MATERIAL TO PROCESS:
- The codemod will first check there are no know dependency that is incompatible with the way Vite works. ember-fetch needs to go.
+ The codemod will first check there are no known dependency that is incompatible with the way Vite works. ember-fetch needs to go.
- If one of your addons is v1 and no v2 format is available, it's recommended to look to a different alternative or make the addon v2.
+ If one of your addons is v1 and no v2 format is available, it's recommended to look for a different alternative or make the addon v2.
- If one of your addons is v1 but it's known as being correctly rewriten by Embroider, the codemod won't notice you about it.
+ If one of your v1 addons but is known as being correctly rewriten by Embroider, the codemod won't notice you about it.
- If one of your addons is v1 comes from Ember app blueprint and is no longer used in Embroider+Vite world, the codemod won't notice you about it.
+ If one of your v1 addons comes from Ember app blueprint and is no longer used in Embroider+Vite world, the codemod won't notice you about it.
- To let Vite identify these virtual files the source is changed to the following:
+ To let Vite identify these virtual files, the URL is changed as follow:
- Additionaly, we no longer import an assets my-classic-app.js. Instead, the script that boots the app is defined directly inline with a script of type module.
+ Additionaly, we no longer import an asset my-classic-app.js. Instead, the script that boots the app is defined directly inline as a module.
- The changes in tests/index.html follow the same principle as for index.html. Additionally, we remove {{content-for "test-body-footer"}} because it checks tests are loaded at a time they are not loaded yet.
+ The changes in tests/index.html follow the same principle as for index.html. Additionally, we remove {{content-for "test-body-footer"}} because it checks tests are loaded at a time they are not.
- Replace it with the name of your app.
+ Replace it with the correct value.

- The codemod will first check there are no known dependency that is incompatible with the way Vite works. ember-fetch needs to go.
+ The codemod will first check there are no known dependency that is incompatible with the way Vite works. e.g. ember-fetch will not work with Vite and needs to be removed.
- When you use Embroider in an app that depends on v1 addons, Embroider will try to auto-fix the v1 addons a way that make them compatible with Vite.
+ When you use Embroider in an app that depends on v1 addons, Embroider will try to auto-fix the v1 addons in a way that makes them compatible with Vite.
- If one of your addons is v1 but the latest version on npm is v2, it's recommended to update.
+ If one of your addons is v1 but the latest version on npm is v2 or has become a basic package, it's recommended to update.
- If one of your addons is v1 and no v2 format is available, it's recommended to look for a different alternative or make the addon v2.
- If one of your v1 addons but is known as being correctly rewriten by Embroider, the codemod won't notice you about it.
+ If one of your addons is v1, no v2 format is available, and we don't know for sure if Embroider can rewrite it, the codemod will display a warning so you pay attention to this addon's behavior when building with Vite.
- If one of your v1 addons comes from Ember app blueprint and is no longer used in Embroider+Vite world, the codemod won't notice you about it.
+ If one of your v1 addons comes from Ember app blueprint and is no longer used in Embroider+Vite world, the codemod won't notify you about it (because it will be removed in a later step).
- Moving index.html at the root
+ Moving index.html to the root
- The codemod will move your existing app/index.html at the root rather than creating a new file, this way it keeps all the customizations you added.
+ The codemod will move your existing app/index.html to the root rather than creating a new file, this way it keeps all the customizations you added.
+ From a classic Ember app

TRY IT:
Reproduce the whole listing, exactly.

SOLUTION FOR THIS TASK:
- The codemod will first check there are no know dependency that is incompatible with the way Vite works. ember-fetch needs to go.
+ The codemod will first check there are no known dependency that is incompatible with the way Vite works. ember-fetch needs to go.
- If one of your addons is v1 and no v2 format is available, it's recommended to look to a different alternative or make the addon v2.
+ If one of your addons is v1 and no v2 format is available, it's recommended to look for a different alternative or make the addon v2.
- If one of your addons is v1 but it's known as being correctly rewriten by Embroider, the codemod won't notice you about it.
+ If one of your v1 addons but is known as being correctly rewriten by Embroider, the codemod won't notice you about it.
- If one of your addons is v1 comes from Ember app blueprint and is no longer used in Embroider+Vite world, the codemod won't notice you about it.
+ If one of your v1 addons comes from Ember app blueprint and is no longer used in Embroider+Vite world, the codemod won't notice you about it.
- To let Vite identify these virtual files the source is changed to the following:
+ To let Vite identify these virtual files, the URL is changed as follow:
- Additionaly, we no longer import an assets my-classic-app.js. Instead, the script that boots the app is defined directly inline with a script of type module.
+ Additionaly, we no longer import an asset my-classic-app.js. Instead, the script that boots the app is defined directly inline as a module.
- The changes in tests/index.html follow the same principle as for index.html. Additionally, we remove {{content-for "test-body-footer"}} because it checks tests are loaded at a time they are not loaded yet.
+ The changes in tests/index.html follow the same principle as for index.html. Additionally, we remove {{content-for "test-body-footer"}} because it checks tests are loaded at a time they are not.
- Replace it with the name of your app.
+ Replace it with the correct value.

- The codemod will first check there are no known dependency that is incompatible with the way Vite works. ember-fetch needs to go.
+ The codemod will first check there are no known dependency that is incompatible with the way Vite works. e.g. ember-fetch will not work with Vite and needs to be removed.
- When you use Embroider in an app that depends on v1 addons, Embroider will try to auto-fix the v1 addons a way that make them compatible with Vite.
+ When you use Embroider in an app that depends on v1 addons, Embroider will try to auto-fix the v1 addons in a way that makes them compatible with Vite.
- If one of your addons is v1 but the latest version on npm is v2, it's recommended to update.
+ If one of your addons is v1 but the latest version on npm is v2 or has become a basic package, it's recommended to update.
- If one of your addons is v1 and no v2 format is available, it's recommended to look for a different alternative or make the addon v2.
- If one of your v1 addons but is known as being correctly rewriten by Embroider, the codemod won't notice you about it.
+ If one of your addons is v1, no v2 format is available, and we don't know for sure if Embroider can rewrite it, the codemod will display a warning so you pay attention to this addon's behavior when building with Vite.
- If one of your v1 addons comes from Ember app blueprint and is no longer used in Embroider+Vite world, the codemod won't notice you about it.
+ If one of your v1 addons comes from Ember app blueprint and is no longer used in Embroider+Vite world, the codemod won't notify you about it (because it will be removed in a later step).
- Moving index.html at the root
+ Moving index.html to the root
- The codemod will move your existing app/index.html at the root rather than creating a new file, this way it keeps all the customizations you added.
+ The codemod will move your existing app/index.html to the root rather than creating a new file, this way it keeps all the customizations you added.
+ From a classic Ember app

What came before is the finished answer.